- **What to produce**:
In the entries below, how many lines contain the string "Mallia"? State the number and nothing else.

- **Information given**:
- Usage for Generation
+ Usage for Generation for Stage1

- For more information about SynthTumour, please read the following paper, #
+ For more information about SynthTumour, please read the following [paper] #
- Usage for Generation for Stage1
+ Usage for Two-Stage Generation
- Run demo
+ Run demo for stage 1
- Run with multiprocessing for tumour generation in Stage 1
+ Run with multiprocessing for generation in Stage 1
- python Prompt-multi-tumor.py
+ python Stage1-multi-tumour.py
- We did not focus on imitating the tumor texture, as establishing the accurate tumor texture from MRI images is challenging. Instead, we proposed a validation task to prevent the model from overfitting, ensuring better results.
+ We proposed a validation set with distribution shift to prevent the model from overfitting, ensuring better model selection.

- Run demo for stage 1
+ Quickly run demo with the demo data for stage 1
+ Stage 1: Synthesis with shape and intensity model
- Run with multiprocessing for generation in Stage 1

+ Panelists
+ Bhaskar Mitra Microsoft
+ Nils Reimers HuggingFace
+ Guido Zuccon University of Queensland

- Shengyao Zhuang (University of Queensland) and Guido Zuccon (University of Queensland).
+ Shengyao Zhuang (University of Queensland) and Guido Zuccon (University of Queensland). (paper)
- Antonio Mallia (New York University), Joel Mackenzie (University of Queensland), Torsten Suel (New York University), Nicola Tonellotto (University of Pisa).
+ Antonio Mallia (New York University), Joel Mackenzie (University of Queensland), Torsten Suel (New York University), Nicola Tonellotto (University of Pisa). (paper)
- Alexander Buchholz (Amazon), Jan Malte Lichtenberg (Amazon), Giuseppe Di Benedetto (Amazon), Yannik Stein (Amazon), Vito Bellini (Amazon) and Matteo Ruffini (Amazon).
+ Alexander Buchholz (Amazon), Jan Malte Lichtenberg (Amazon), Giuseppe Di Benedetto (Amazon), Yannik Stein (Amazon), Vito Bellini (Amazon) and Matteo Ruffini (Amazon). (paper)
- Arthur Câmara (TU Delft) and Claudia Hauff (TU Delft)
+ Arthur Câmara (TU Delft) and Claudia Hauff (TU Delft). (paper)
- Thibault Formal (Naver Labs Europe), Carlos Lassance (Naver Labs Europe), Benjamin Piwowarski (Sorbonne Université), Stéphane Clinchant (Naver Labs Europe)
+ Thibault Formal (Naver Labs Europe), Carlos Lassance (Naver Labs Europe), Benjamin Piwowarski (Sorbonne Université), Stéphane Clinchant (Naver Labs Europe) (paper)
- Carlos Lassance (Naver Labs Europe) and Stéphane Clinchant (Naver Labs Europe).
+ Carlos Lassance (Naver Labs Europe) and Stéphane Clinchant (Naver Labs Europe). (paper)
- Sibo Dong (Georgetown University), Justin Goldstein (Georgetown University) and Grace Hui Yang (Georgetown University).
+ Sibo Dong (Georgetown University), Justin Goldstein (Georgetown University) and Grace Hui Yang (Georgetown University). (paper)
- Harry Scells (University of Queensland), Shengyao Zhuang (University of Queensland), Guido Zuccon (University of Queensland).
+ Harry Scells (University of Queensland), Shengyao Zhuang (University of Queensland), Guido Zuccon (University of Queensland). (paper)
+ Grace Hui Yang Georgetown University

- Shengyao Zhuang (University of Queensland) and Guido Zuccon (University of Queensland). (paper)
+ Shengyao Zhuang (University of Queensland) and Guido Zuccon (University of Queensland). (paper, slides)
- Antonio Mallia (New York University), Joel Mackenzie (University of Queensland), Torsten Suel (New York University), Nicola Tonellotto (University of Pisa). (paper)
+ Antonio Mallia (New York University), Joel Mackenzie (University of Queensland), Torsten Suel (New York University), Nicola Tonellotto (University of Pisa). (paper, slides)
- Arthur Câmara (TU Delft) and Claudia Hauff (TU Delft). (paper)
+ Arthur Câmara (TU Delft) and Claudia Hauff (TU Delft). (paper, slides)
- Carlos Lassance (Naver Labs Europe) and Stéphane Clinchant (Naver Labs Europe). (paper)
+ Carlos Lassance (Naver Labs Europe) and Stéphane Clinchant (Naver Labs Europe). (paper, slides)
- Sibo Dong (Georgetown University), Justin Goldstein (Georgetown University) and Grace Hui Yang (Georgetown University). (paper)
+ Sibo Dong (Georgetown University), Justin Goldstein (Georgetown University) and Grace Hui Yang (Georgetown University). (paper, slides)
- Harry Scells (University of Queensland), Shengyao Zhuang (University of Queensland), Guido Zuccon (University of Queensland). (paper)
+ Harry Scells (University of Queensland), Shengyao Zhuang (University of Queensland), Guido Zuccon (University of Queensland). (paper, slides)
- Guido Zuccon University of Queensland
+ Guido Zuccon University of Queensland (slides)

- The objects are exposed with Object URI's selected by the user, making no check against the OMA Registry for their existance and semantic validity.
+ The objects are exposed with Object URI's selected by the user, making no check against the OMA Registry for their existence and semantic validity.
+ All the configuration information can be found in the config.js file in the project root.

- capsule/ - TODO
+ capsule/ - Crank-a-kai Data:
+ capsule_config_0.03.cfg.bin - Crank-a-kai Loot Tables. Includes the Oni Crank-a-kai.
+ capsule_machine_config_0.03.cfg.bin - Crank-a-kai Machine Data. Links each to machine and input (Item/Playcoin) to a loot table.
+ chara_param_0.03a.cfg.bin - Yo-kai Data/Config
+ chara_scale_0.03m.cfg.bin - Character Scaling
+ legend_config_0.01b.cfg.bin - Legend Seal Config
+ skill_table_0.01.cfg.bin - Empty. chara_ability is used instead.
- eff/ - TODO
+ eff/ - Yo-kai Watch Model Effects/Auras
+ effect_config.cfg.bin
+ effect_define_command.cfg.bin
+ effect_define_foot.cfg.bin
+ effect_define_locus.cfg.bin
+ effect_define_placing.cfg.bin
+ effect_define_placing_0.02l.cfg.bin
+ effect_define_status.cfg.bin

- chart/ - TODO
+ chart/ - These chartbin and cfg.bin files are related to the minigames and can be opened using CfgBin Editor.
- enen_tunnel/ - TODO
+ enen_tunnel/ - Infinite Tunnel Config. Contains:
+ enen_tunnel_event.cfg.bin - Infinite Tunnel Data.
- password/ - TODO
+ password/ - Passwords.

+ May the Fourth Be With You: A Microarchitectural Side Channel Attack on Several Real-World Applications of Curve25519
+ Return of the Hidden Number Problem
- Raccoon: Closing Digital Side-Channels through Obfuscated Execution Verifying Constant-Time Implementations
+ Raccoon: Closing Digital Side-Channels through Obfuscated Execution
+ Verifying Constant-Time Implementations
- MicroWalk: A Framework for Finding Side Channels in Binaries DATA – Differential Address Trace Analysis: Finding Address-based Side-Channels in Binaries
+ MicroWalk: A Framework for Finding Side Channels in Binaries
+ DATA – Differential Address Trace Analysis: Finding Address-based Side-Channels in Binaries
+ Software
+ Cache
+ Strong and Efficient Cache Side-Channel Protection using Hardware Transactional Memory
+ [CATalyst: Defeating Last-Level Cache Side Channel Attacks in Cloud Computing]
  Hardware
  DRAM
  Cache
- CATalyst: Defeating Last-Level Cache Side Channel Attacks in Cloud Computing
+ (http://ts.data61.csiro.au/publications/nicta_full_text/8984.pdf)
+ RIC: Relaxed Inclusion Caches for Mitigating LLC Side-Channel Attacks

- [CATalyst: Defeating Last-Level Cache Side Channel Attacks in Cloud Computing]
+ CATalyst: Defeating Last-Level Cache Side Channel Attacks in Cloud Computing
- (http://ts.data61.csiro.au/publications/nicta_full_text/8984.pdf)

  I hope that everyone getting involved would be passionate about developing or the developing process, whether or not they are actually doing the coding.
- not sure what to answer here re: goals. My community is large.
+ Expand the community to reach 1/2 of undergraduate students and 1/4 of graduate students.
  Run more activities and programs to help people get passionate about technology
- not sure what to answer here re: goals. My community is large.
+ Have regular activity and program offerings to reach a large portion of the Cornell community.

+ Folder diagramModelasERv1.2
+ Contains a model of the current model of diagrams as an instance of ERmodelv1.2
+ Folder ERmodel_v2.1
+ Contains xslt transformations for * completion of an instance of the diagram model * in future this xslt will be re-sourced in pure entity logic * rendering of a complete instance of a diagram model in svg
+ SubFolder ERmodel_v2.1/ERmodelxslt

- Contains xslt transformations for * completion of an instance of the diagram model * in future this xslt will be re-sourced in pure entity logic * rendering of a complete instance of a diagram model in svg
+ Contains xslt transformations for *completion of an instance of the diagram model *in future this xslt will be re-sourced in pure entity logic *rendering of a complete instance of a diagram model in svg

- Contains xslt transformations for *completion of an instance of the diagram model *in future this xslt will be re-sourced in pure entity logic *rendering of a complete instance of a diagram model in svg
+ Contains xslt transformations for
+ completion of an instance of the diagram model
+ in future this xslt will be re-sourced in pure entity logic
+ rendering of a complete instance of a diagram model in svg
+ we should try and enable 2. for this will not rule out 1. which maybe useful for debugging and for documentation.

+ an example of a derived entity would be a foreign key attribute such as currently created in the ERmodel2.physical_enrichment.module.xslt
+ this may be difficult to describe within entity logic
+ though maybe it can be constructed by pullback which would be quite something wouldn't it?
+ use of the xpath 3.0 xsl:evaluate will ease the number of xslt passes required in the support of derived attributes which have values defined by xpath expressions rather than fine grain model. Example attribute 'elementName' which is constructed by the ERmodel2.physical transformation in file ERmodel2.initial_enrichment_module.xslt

- **Output for this task**:
4